Cash crisis looming for Hollinger

HOLLINGER Inc, the Canadian holding company for Conrad Black's newspaper empire, has admitted a looming cash crisis may force it to default on some of its debts and sell off assets.

Hollinger Inc lodged corporate documents with Canadian regulators yesterday that said: 'If the company does not receive support payments of between $14.7m (£8.5m) and $16.7m for the 12 months ending 30 September 2004, or about $4m a quarter, then it will be required to dispose of assets or seek financing.'

The first payment for the half year is due next March.

Hollinger Inc may also default on $120m of loan notes if it is forced to repay $16.6m it received as part of the disputed 'non-competition' payments made to Black and his associates, which are now under investigation by the Hollinger International board.

A total of $32m was paid by International to Black and several others without the board's authorisation, and may eventually have to be returned to the company.

The Hollinger documents reveal how the complex and fragile web of interconnections between Black's companies could undermine the entire group.

The Toronto-based firm has hit problems because it has not been receiving dividends and fees from Hollinger International, the publishing company in which it owns 30% of the equity but controls 73% of the votes. It said it expects the funding shortfall to continue.

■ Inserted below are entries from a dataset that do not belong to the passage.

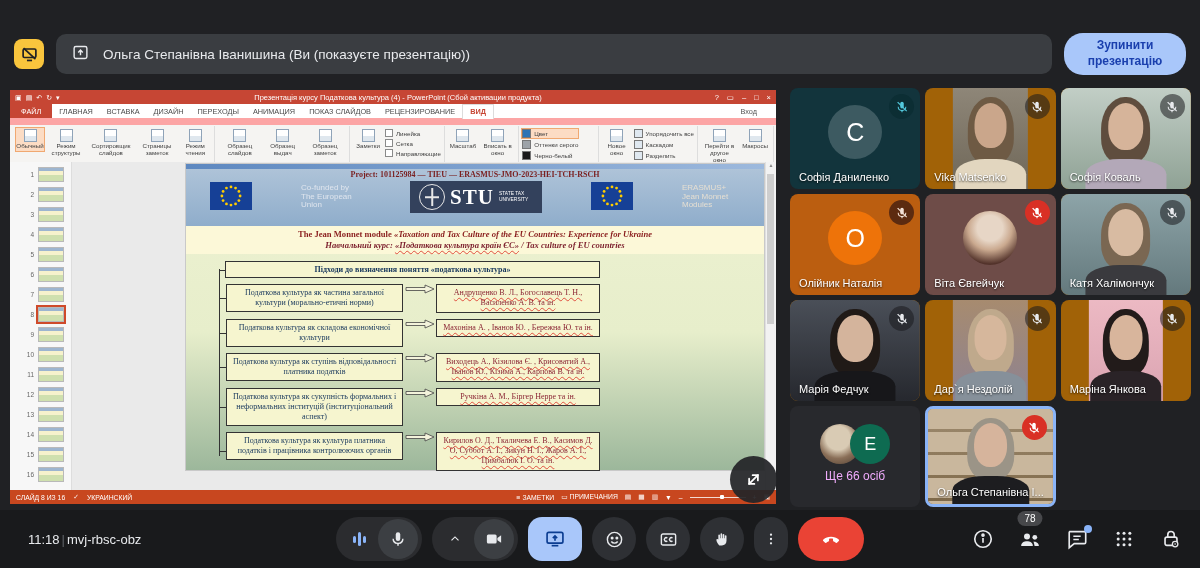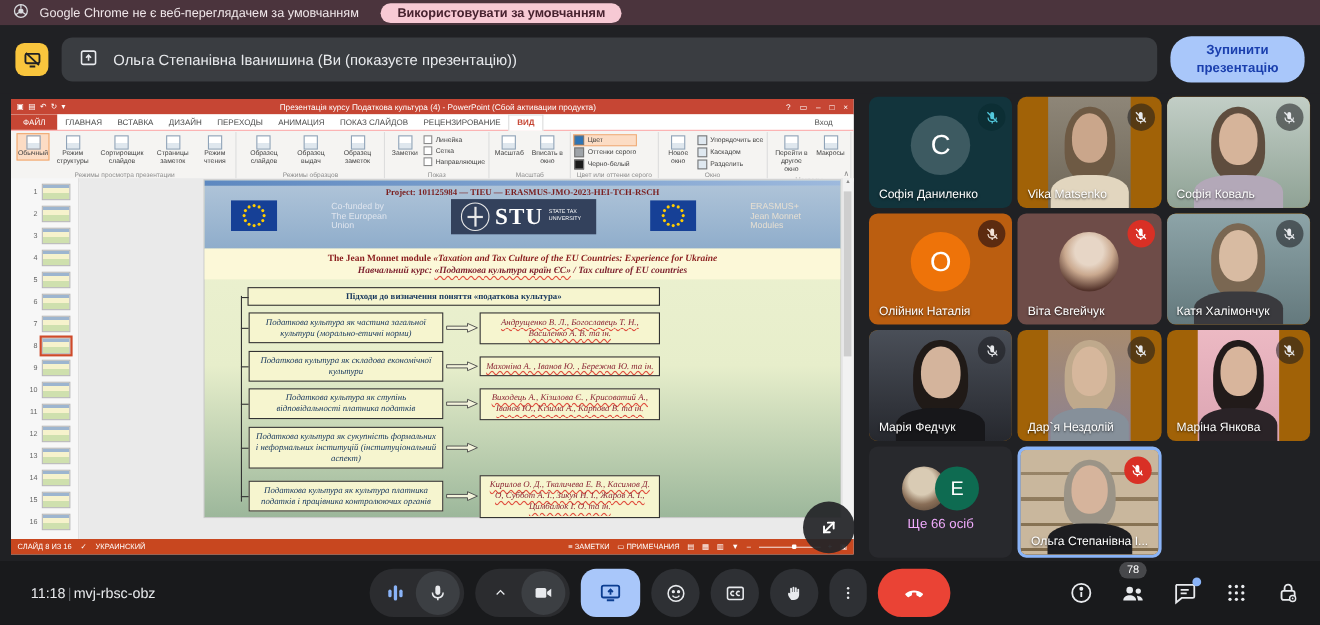--- a/index.html
+++ b/index.html
@@ -160,17 +160,6 @@
 
 <div id="page">
 
-  <div id="notif">
-    <span>
-      <svg width="14" height="14" viewBox="0 0 24 24">
-          <circle cx="12" cy="12" r="10" fill="none" stroke="#dadce0" stroke-width="2"></circle>
-          <circle cx="12" cy="12" r="4" fill="#dadce0"></circle>
-          <path d="M12 2 L12 8 M4 18 L8.8 14.5 M20 18 L15.2 14.5" stroke="#dadce0" stroke-width="2" fill="none"></path>
-        </svg>
-    </span>
-    <span>Google Chrome не є веб-переглядачем за умовчанням</span>
-    <button class="notif-btn">Використовувати за умовчанням</button>
-  </div>
 
   <div id="infobar">
     <div class="yellow-badge">

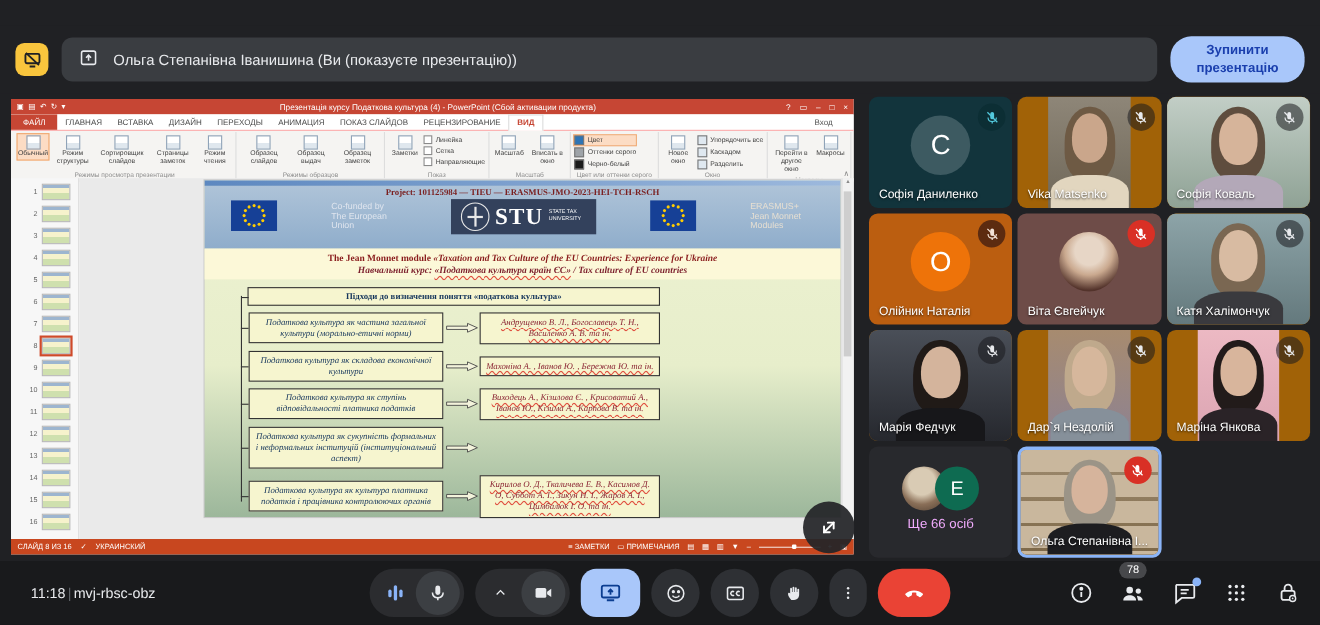--- a/index.html
+++ b/index.html
@@ -27,7 +27,7 @@
   .ppt-title .t{flex:1;text-align:center;white-space:nowrap;overflow:hidden;}
   .winctl{width:70px;display:flex;justify-content:flex-end;gap:8px;font-size:7.5px;}
   .ppt-tabs{height:14px;background:#fff;display:flex;align-items:center;font-size:7.3px;color:#4a4a4a;
-            border-bottom:1px solid #fca5a5;text-align:center;}
+            border-bottom:7px solid #fca5a5;text-align:center;}
   .tab{padding:0 7px;height:100%;display:flex;align-items:center;}
   .tab.file{background:#c64634;color:#fff;padding:0 11px;}
   .tab.active{color:#c64634;font-weight:bold;border:1px solid #dcdcdc;border-bottom:none;background:#fff;}

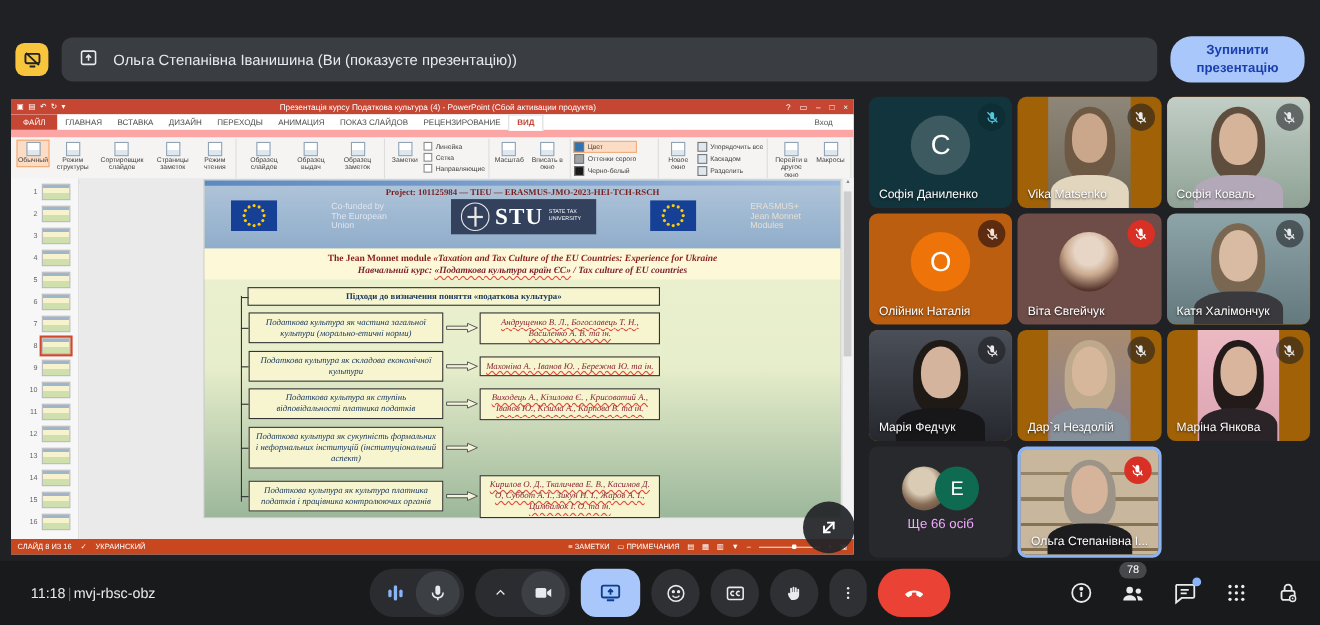--- a/index.html
+++ b/index.html
@@ -89,7 +89,7 @@
   .fc-header{position:relative;margin-left:39px;width:375px;box-sizing:border-box;border:1px solid #333;
              background:#f6f5cf;font-size:8px;font-weight:bold;color:#16365c;text-align:center;padding:3px 2px;}
   .fc-header:before{content:"";position:absolute;left:-6px;top:50%;width:6px;height:1px;background:#333;}
-  .fc-row{display:flex;align-items:center;margin:6px 10px 0 40px;position:relative;font-style:italic;}
+  .fc-row{display:flex;align-items:flex-start;margin:6px 10px 0 40px;position:relative;}
   .fc-row:before{content:"";position:absolute;left:-7px;top:50%;width:7px;height:1px;background:#333;}
   .fc-left{width:177px;box-sizing:border-box;border:1px solid #333;background:#f6f5cf;font-size:8px;
            color:#16365c;text-align:center;padding:3px 4px;line-height:1.25;}

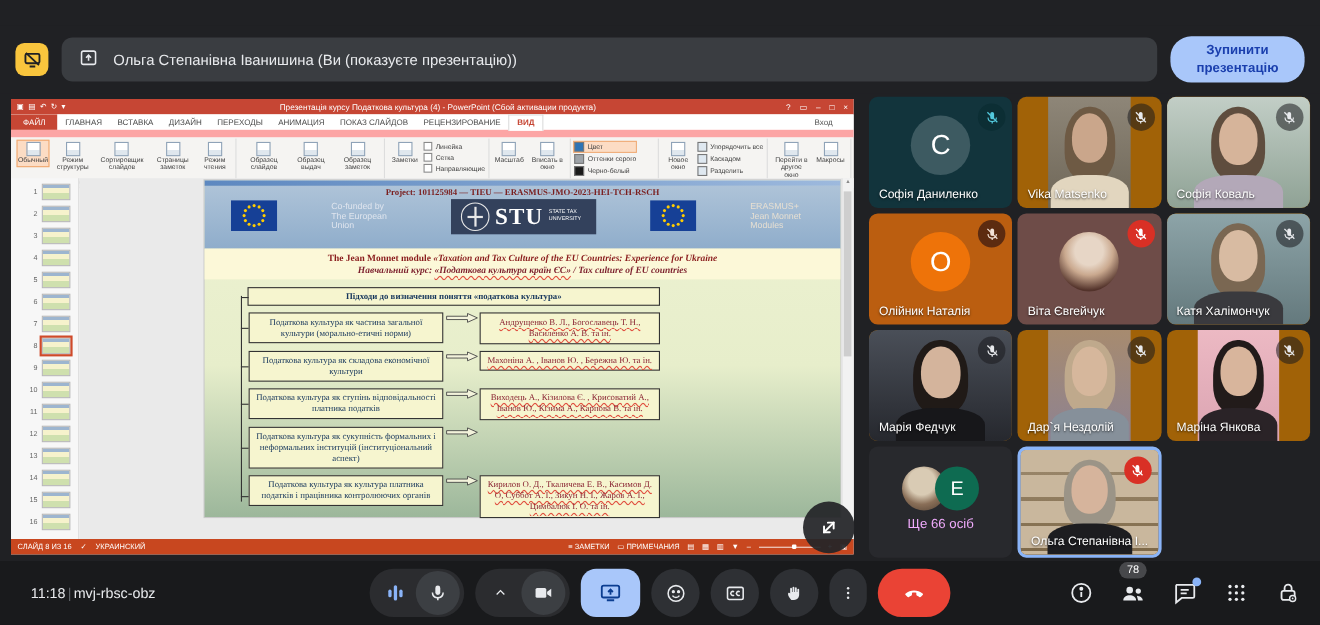--- a/index.html
+++ b/index.html
@@ -505,6 +505,7 @@
                     <path d="M1 3.5h19V1l9 4-9 4V6.5H1z" fill="#f3f3db" stroke="#444" stroke-width="0.8"></path>
                   </svg>
                 </div>
+                <div class="fc-right"><span class="wavy">Ручкіна А. М., Біргер Нерре та ін.</span></div>
               </div>
               <div class="fc-row">
                 <div class="fc-left">Податкова культура як культура платника податків і працівника контролюючих органів</div>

This leaves Hollinger Inc dependent on the financial support of Ravelston Corp, a private holding company controlled by Black, which in turn owns most of Hollinger Inc's shares, to stave off its cash crisis.

Most of Ravelston's income comes from fees paid to it by Hollinger International under a management contract which expires on 1 June next year, following Black's resignation as chief executive of Hollinger International.

This, says the filing, 'adversely-impacts' on Ravelston's ability to make the support payments, throwing Hollinger Inc into crisis.

The company has also seen revenue decline. For the nine months to 30 September, Hollinger Inc made a profit of C$17m (£7.6m) compared with a restated loss of C$32.3m at the same time last year. Revenues declined to C$1.14bn from C$1.21bn.

Spectator sell-off touted

POTENTIAL buyers of the Telegraph Group are reportedly already touting the political weekly The Spectator around for sale.

City sources say Keith Harris, chairman of stockbroker Seymour Pierce, has asked Michael Spencer, chief executive of interdealer broker Icap, if he would like the right-wing journal - but was turned down.

Algy Cluff, chairman of the Spectator and the eponymous mining company, wants to see a management buy-out.

Analysts say the small but profitable magazine could fetch around £15m. Harris advised Richard Desmond on his takeover of Express Newspapers.